A reaction that either can go backwards or forwards

A reversible reaction can also be when the backward or forward reaction are occuring simultaneously but, this is not a must

A good example is the hydration of copper sulfate. This is done when you add water to the Anhydrous copper sulfate :

CuSO4 + 5H2O → CuSO4.5H2O

This releases a lot of heat and turns the added water to steam. There is also a color change from white to blue

The reaction could go back also:

CuSO4.5H2O → CuSO4 + 5H2O

This is done when the hydrated salt is heated. The color changes from blue to white

This could be combined to one reversible reaction

CuSO4 + H2O ⇋ CuSO4.5H2O

Notice the forward and the backward reactions don't occur simultaneously and also this reaction is used as a chemical test for water

The ⇋ sign indicates it is a reversible reaction

Dynamic Equilibirium

This is a special type of reversible reaction:

When the rate of the forward and backward reaction are the same and so the concentration of products and reactants remains constant

There are more conditions for an equilibirium to occur:

  • Must be in a Closed system
  • A system in which no matter or energy enters or leaves the system

    The Google definition for a closed system is not suitable as it says energy can leave out of the system but, the marksheme definition is the one above

    A closed system could be either a solution in which the products and reactants are in aqueous forms or it could be gases trapped in a container

  • It is Dynamic
  • When both the reactants and products are continuously reacting simultaneously

    This shows that the rate of forward and backward reaction are not Zero but happening continously. In other words the net rate is Zero as it cancels out

In fact, when a question ask what is a "Dynamic Equilibirium"? It is best if you include all of these points:

When the rate of the forward and backward reaction are the same and is continously reacting simultaneously and so the concentration of products and reactants remains constant. It also occurs in a closed system

Equilibirium Position

An equilibrium position is not a real thing but an idea of relativity

For example is a equilibrium, if there are more products formed than the reactants, then we say the equilibrium position is to the right or shifted to the right

If there are more reactants formed than the products, then we say the equilibrium position is to the left or shifted to the left

Usually the concentration of products and reactants are not equal or the same. They remain constant and it is usually rare for them to be the same

Factors Affecting the Equilibrium

Before we go through the factors that affect the equilibrium, we must go through a very important principle which is used to explain the effects of each factor

Le Chatelier's principle

When two or more factors affecting the equilibrium are changed, the equilibrium position shifts to the direction that opposes the change made to it

The system does not like to change and any change made to it will be opposed by the system to reduce the change made to it. You will understand more as we give the factors:

Below are the factors which affect the equilibrium position of the system. These are the model answers so follow these:

N2 + 3H2 ⇋ 2NH3
This an example used to explain the below factors

  • Concentration
  • Refer the above example

    Increasing the concentration of N2 will cause the equilibrium position to be disturbed. The system will try to oppose it by decreasing the concentration of N2 by increasing the forward reaction rate. The equilibrium position shifts to the right and more NH3 is formed

  • Pressure
  • When you increase the pressure, the equilibrium is disturbed. The system will try to reduce the pressure by favouring/ increasing the rate towards fewer molecules. So this increase the rate of the forward reaction and so equilibrium position shifts to the right and produce more NH3

  • Temperature
  • The above forward reaction is exothermic

    When the temperature is increased the equilibrium is disturb and the system will try to decrease the temperature by increase the rate of the endothermic reaction which is the backward reaction. So the equilibrium position shifts to the left and produce more N2 and H2

    Further Explanation

    If you don't understand, do not worry we will explain!

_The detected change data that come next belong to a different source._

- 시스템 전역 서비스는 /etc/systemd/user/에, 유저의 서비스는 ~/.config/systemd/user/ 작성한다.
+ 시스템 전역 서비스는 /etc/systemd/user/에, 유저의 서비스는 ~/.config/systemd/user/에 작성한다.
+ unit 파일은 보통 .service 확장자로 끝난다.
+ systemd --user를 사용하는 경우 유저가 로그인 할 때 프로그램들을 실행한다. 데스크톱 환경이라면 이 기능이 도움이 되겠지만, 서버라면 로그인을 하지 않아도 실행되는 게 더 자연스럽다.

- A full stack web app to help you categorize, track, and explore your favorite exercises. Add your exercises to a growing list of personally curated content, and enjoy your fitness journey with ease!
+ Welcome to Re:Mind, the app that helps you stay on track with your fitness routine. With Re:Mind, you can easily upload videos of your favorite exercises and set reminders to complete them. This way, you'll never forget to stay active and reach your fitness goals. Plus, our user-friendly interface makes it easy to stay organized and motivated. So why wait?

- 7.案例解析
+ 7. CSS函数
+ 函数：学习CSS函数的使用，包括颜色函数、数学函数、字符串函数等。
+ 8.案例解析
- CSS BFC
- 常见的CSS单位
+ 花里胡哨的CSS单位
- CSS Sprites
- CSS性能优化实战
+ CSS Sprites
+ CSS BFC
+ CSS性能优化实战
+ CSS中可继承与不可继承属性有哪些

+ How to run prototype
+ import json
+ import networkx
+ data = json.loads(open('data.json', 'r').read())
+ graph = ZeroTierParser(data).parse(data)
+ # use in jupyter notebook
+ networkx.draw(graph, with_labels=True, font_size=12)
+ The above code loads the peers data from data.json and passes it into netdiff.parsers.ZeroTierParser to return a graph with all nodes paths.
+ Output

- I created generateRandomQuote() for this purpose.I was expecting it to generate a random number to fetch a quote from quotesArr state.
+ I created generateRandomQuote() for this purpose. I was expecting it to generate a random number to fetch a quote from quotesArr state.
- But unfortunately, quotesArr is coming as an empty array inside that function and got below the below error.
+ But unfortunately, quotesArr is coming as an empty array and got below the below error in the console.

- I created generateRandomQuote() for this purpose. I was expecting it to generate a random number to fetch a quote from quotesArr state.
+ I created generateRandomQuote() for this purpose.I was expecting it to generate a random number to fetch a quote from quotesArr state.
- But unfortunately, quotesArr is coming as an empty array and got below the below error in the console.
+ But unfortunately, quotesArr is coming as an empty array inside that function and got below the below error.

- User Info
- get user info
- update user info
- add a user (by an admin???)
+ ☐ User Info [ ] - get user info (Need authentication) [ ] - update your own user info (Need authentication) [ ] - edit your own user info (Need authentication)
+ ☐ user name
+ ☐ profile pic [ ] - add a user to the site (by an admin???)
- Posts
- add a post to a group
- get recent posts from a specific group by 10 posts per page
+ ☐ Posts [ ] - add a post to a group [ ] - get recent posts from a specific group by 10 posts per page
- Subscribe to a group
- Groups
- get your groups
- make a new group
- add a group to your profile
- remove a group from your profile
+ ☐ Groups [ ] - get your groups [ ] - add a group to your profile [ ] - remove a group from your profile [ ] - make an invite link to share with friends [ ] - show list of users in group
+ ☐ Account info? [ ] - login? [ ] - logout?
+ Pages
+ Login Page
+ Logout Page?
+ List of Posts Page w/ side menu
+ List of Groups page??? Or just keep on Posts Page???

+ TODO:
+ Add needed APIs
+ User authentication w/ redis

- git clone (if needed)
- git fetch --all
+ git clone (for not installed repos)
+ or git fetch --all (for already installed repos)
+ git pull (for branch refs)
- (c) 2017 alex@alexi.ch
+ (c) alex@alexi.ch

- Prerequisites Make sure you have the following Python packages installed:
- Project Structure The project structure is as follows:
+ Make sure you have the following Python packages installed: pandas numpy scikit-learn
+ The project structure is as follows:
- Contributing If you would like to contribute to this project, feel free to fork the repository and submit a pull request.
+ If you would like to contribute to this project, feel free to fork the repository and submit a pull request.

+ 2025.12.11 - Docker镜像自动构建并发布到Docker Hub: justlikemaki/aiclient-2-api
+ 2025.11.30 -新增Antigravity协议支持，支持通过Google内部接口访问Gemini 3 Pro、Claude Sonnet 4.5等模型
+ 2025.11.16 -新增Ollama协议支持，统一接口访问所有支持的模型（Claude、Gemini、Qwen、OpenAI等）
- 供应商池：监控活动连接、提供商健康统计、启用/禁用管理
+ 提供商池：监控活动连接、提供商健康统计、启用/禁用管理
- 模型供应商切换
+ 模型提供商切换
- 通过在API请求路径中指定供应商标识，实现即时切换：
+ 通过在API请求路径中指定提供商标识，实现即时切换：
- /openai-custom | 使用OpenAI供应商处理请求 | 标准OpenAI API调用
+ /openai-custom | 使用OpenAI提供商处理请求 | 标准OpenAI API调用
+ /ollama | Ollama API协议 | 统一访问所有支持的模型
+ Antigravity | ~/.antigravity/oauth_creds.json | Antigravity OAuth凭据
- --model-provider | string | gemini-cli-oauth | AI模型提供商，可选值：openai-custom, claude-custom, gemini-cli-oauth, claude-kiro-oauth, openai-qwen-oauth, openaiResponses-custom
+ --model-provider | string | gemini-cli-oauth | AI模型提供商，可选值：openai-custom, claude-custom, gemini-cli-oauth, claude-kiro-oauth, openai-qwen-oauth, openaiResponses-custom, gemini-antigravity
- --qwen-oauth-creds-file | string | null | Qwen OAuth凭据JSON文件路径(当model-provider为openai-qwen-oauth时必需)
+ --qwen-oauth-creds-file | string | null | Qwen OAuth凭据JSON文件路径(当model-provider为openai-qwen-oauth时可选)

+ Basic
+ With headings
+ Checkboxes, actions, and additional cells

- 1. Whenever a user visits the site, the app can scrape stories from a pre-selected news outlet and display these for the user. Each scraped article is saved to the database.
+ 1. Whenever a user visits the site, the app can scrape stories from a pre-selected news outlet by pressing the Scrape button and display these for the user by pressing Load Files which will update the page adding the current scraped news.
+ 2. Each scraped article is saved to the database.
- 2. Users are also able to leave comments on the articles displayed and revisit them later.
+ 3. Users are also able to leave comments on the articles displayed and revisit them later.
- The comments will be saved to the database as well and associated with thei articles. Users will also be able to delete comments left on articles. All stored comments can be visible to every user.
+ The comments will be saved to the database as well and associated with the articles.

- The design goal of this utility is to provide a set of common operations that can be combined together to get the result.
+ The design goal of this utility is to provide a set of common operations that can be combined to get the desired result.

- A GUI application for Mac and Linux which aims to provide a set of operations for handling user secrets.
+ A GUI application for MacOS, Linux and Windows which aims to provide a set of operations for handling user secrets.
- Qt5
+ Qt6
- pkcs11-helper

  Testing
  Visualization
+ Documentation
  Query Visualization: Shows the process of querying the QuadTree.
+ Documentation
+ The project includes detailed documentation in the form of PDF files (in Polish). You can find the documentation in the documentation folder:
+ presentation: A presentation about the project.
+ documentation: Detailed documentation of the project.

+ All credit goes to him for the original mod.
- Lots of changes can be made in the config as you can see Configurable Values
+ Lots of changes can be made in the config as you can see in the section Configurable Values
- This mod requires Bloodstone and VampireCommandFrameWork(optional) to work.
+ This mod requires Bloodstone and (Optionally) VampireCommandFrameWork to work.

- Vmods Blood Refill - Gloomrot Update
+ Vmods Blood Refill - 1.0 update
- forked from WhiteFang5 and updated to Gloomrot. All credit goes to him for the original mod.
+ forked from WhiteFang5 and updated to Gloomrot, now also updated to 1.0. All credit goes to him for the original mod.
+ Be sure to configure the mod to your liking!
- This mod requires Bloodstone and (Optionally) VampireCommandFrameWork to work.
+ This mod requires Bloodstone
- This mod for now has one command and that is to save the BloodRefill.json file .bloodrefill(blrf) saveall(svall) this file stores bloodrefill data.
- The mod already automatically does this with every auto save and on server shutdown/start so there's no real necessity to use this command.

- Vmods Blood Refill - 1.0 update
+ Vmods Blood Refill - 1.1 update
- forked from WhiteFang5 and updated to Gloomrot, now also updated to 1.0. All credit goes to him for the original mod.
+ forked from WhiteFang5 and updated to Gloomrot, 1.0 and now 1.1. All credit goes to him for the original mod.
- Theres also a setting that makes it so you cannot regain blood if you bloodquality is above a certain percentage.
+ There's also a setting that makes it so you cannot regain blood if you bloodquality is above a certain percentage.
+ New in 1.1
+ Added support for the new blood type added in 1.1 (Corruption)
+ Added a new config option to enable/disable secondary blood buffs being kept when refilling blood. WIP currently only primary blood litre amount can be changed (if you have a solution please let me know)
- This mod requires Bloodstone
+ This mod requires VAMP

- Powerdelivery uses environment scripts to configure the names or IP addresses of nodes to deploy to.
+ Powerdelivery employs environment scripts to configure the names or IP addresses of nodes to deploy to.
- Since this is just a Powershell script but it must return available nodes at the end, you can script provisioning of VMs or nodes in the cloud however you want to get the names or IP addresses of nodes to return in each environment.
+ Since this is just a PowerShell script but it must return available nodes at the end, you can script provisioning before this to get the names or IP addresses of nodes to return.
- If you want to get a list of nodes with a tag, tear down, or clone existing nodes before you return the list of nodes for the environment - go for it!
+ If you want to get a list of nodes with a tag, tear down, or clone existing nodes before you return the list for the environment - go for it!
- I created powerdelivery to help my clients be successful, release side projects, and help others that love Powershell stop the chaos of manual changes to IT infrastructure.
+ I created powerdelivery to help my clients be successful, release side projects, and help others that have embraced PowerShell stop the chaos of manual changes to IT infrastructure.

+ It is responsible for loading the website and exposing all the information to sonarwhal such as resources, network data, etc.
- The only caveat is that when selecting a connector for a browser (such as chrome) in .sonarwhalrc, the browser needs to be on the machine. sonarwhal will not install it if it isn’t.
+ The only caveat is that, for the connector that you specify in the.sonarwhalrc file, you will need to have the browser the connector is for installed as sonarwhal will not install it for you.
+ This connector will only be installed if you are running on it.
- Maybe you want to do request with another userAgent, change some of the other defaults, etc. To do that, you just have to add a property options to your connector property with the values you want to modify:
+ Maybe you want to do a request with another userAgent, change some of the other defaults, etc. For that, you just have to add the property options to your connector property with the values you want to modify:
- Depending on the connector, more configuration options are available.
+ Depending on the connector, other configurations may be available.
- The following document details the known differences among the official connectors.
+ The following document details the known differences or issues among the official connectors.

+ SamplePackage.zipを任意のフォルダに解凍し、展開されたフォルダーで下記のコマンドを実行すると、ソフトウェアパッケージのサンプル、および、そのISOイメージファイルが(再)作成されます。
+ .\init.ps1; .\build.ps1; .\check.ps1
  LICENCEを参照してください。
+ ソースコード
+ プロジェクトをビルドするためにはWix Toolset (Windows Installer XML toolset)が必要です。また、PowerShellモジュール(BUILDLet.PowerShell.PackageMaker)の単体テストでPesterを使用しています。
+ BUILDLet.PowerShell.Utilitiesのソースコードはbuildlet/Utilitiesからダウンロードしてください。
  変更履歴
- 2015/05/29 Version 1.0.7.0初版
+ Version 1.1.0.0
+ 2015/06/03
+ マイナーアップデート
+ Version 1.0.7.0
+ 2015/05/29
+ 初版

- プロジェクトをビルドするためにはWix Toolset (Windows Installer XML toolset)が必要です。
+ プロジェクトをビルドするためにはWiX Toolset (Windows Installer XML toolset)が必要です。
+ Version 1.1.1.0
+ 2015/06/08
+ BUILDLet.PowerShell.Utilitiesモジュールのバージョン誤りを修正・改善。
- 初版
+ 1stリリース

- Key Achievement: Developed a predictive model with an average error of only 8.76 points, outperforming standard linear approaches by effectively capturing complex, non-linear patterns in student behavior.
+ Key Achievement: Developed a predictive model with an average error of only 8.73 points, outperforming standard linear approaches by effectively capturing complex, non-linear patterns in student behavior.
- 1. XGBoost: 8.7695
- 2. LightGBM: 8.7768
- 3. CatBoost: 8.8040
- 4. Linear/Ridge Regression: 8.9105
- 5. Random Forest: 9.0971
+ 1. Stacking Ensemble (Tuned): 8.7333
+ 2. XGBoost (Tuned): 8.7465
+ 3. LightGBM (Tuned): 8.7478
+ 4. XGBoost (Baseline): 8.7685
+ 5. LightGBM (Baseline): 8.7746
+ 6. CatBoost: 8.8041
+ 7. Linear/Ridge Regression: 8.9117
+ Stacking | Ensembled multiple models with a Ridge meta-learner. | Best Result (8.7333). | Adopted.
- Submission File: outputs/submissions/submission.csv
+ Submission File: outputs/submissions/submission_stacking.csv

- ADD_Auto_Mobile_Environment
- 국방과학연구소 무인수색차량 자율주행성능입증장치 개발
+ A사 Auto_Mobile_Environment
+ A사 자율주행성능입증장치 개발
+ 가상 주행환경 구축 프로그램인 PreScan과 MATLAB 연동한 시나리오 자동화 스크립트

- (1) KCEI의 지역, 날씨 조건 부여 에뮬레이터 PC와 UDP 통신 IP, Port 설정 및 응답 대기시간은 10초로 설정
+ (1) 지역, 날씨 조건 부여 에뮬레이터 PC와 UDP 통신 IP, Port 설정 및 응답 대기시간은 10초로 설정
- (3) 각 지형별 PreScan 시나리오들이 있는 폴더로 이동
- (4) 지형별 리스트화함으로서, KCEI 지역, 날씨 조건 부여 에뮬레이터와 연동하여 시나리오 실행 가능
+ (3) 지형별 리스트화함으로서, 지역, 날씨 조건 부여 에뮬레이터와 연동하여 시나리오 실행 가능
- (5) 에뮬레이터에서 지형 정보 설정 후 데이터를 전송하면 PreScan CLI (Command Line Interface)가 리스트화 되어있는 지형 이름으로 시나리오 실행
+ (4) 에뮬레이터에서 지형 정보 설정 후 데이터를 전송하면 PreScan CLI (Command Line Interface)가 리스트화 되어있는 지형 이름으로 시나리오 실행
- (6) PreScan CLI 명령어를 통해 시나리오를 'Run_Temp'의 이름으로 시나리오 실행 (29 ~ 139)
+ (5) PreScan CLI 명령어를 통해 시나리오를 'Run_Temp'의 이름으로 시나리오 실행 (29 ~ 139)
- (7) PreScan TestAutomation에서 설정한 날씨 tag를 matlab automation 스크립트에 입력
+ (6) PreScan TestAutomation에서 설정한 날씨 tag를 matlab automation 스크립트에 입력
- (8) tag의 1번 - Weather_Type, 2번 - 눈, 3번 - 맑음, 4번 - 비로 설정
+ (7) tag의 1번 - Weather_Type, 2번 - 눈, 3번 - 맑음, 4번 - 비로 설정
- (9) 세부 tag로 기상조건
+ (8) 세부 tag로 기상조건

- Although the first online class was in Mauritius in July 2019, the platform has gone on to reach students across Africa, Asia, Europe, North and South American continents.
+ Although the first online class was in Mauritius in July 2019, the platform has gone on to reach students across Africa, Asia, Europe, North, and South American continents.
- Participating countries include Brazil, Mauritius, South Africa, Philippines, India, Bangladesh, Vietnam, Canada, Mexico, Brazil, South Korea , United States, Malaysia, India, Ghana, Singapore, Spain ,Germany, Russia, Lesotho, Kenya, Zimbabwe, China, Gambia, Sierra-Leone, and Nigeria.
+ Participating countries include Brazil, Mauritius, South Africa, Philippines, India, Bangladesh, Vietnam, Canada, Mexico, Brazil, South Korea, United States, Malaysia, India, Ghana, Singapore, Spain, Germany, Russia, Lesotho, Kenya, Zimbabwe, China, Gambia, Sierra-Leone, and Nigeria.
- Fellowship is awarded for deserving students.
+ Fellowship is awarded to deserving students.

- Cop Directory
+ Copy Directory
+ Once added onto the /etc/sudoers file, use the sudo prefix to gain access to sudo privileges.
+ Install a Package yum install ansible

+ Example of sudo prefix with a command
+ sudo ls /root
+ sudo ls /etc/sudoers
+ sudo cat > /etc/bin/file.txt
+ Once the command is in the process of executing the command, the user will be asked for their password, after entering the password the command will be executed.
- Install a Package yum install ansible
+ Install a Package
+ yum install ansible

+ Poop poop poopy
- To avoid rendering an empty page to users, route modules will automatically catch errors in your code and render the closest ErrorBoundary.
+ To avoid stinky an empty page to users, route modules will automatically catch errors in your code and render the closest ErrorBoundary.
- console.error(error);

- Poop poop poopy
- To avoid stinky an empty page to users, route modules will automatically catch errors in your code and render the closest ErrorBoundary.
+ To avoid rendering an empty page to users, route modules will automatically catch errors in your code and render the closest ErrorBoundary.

    The 1st Factor is pretty straight forward and it applies to different situation also

    For example if we reduce the concentration of N2 the rate of backward reaction will increase to make more N2

    If we increase the concentration of NH3, then the backward reaction rate increases. That is why we collect and remove Ammonia as soon as it is made

    The 2nd factor is a bit more complicating. We did talk about this in ideal gas that P ∝ n. So more gases moles or particles in the system, the higher the pressure. So when we increase the pressure, the system has to decrease it by having less molecules in the system. As we can see the left side has 4 Molecules of gas where as the right has only 2!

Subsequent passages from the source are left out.